What's not good, we agree, is that a little more than one-third of the cocoa beans coming from small, scattered farms on Africa's Ivory Coast are picked by slave labor--many of whom are boys who have been tricked or sold into slavery. This situation is strongly condemned by VT and, among others, the Chocolate Manufacturers' Association (CMA), the trade group representing American chocolate makers.
Also decrying the practice is Ivory Coast Agriculture Minister Alfonse Douaty, but he insists that child slavery is a "clandestine phenomenon that exists on only a handful of the country's more than 600,000 cocoa and coffee farms." Even so, the Ivorian government is clamping down on child traffickers by expanding border patrols and running education campaigns to boost awareness of anti-slavery laws.
Until then, by the time cocoa beans reach American chocolatiers, free beans and slave beans have been so thoroughly blended in warehouses, ships, trucks and rail cars that it's difficult to tell which were picked by slave labor and which were harvested by free field hands working for legitimate producers.
VT in no way condones slavery in any form.
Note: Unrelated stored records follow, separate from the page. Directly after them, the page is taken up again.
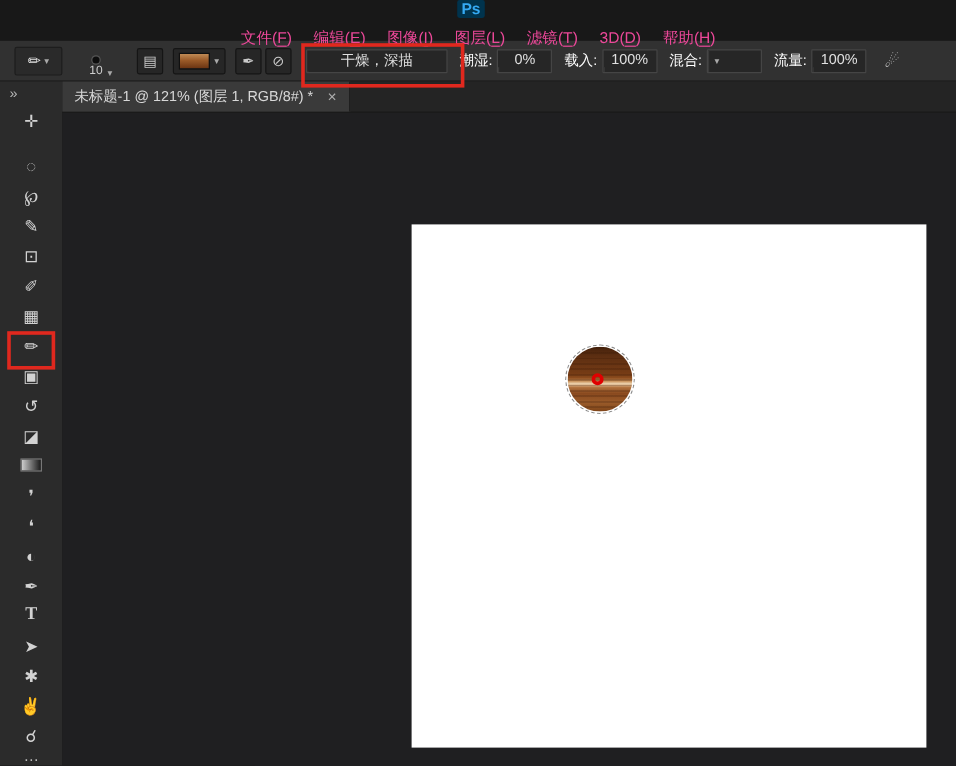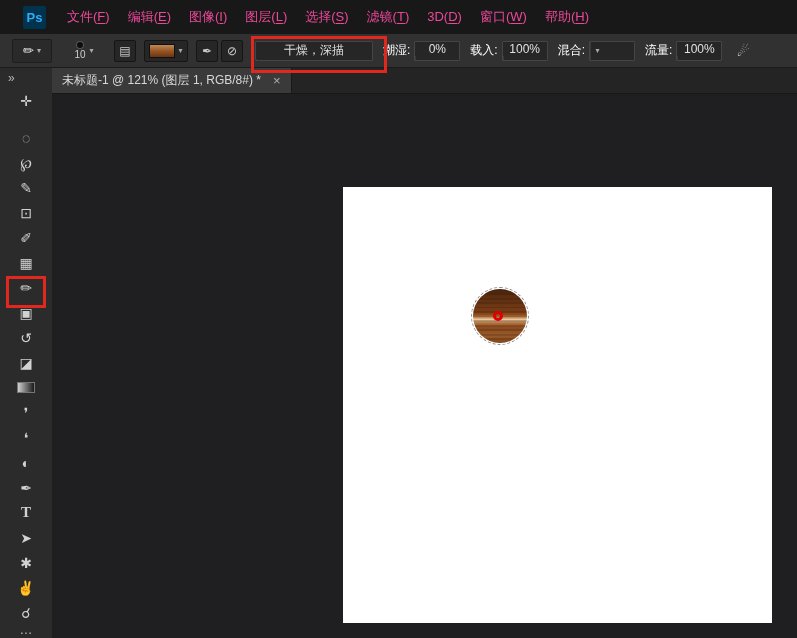--- a/index.html
+++ b/index.html
@@ -5,35 +5,35 @@
   * { box-sizing: border-box; }
   html,body { margin:0; padding:0; }
   body {
     width:797px; height:638px; overflow:hidden; position:relative;
     background:#1e1e1e; color:#d6d6d6;
     font-family:"Liberation Sans", sans-serif;
     --anno:#e0281e; --ring:#e00000;
   }
 
   
-  .menubar { height:34px; background:#181818; display:flex; align-items:center; padding:0 23px; }
+  .menubar { height:34px; background:#181818; display:flex; align-items:center; padding:0 8px;flex-direction:column; }
   .logo { width:23px; height:23px; background:#00334d; color:#35aaf4; font-weight:bold;
           font-size:13px; display:flex; align-items:center; justify-content:center;
           border-radius:2px; margin-right:12px; }
   .menu-item { padding:0 9px; font-size:13px; height:34px; line-height:34px; color:#ec4899; cursor:default; white-space:nowrap; }
   .menu-item u { text-underline-offset:2px; }
 
   
   .optionsbar { height:34px; background:#313131; border-bottom:1px solid #1b1b1b;
                 display:flex; align-items:center; font-size:12px; }
   .opt-tool-preset { margin-left:12px; width:40px; height:24px; display:flex; align-items:center;
                      justify-content:center; gap:3px; background:#2a2a2a; border:1px solid #1d1d1d; border-radius:2px; }
   .opt-tool-preset .glyph { font-size:13px; color:#e2e2e2; }
   .chev { font-size:8px; color:#a9a9a9; }
-  .opt-brush-size { margin-left:10px; width:44px; height:28px; display:flex; align-items:center; justify-content:center; gap:4px; }
+  .opt-brush-size { margin-left:10px; width:44px; height:28px; display:flex; align-items:flex-end; justify-content:center; gap:4px; }
   .opt-brush-size .col { display:flex; flex-direction:column; align-items:center; line-height:1; }
   .dot { width:6px; height:6px; border-radius:50%; background:#0d0d0d; box-shadow:0 0 0 1px #555; margin-bottom:2px; }
   .sz { font-size:10px; color:#cfcfcf; }
   .obtn { width:22px; height:22px; margin-left:8px; background:#262626; border:1px solid #151515;
           border-radius:2px; display:flex; align-items:center; justify-content:center; color:#c9c9c9; font-size:12px; }
   .obtn.adjacent { margin-left:3px; }
   .swatch-wrap { margin-left:8px; width:44px; height:22px; display:flex; align-items:center; justify-content:center;
                  gap:3px; background:#262626; border:1px solid #151515; border-radius:2px; }
   .swatch { width:26px; height:14px; border:1px solid #101010;
             background:linear-gradient(180deg,#c08a55 0%,#9a5a28 45%,#6b3412 100%); }
@@ -90,24 +90,22 @@
 </head>
 <body style="--anno: #e0281e; --ring: #e00000;">
 
 <div class="menubar">
   <div class="logo" style="background: rgb(0, 51, 77); color: rgb(53, 170, 244);">Ps</div>
   <div style="display:flex;">
       <div class="menu-item">文件(<u>F</u>)</div>
       <div class="menu-item">编辑(<u>E</u>)</div>
       <div class="menu-item">图像(<u>I</u>)</div>
       <div class="menu-item">图层(<u>L</u>)</div>
-      <div class="menu-item">选择(<u>S</u>)</div>
       <div class="menu-item">滤镜(<u>T</u>)</div>
       <div class="menu-item">3D(<u>D</u>)</div>
-      <div class="menu-item">窗口(<u>W</u>)</div>
       <div class="menu-item">帮助(<u>H</u>)</div>
     </div>
 </div>
 
 <div class="optionsbar">
   <div class="opt-tool-preset">
     <span class="glyph">✏</span>
     <span class="chev">▾</span>
   </div>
But to boycott the entire chocolate industry in protest would be to take away the livelihoods of almost two-thirds of poor Ivorian farmers who do make their living honestly. That, to VT, is also a violation of human rights.
Perhaps a more positive way to help eradicate forced child labor might be to raise awareness of the issue--just as Ms. Klee has done--and identify appropriate solutions. In fact, the World Cocoa Foundation, the US Department of Labor, USAID, the UN's International Labor Organization and a number of European and West African governments are working together to better understand the scope of the problem--and to eliminate it. We applaud them!